:: WHAT YOU ARE ASKED TO DO ::
Return, word for word, the lines of the listing below from the one with "- The doc folder" through the one with "for the menu.", and no other lines.

:: DATA SUPPLIED ::
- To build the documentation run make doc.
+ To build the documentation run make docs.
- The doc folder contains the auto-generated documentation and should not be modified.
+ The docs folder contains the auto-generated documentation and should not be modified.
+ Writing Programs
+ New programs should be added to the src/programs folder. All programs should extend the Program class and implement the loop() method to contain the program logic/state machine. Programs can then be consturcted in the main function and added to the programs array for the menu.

--

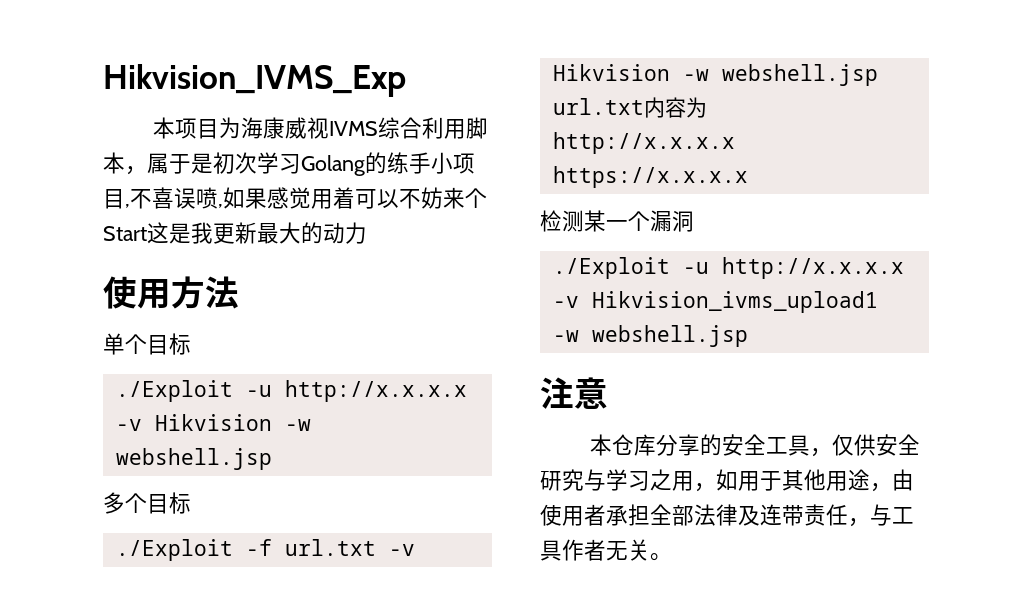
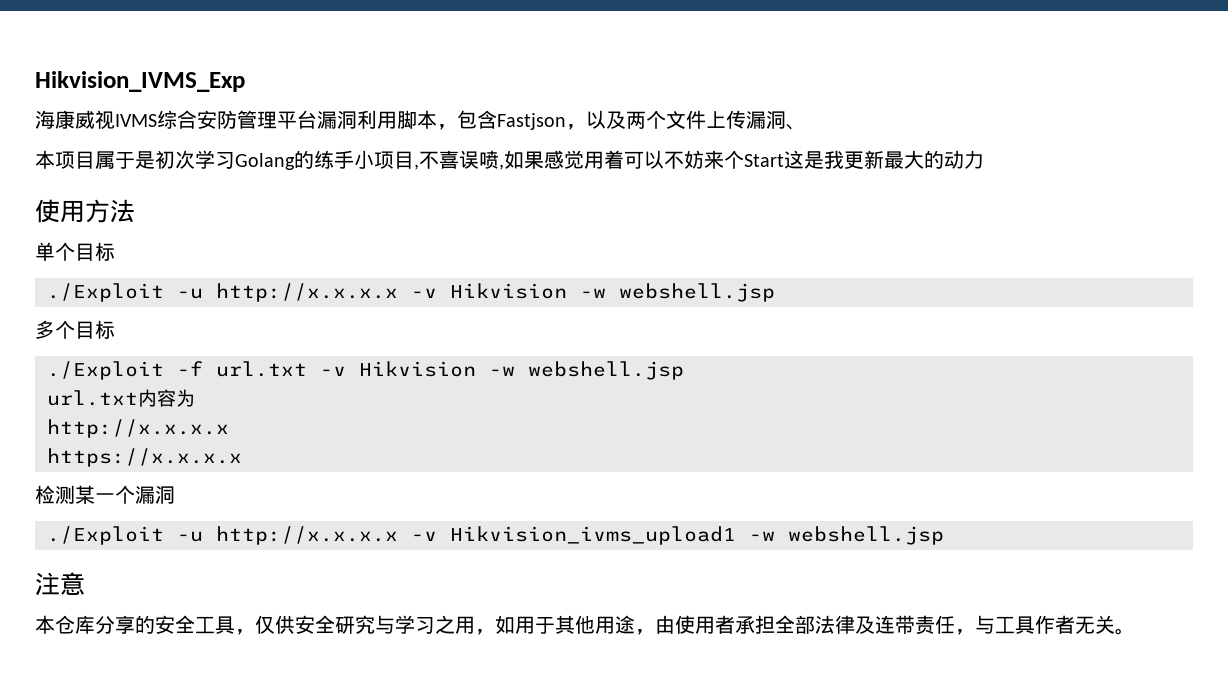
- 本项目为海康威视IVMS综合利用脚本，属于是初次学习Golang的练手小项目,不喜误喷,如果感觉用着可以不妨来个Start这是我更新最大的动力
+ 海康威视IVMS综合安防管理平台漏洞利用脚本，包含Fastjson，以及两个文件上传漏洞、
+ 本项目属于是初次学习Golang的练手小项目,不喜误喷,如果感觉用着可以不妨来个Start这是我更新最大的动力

:: YOUR RESPONSE ::
- The doc folder contains the auto-generated documentation and should not be modified.
+ The docs folder contains the auto-generated documentation and should not be modified.
+ Writing Programs
+ New programs should be added to the src/programs folder. All programs should extend the Program class and implement the loop() method to contain the program logic/state machine. Programs can then be consturcted in the main function and added to the programs array for the menu.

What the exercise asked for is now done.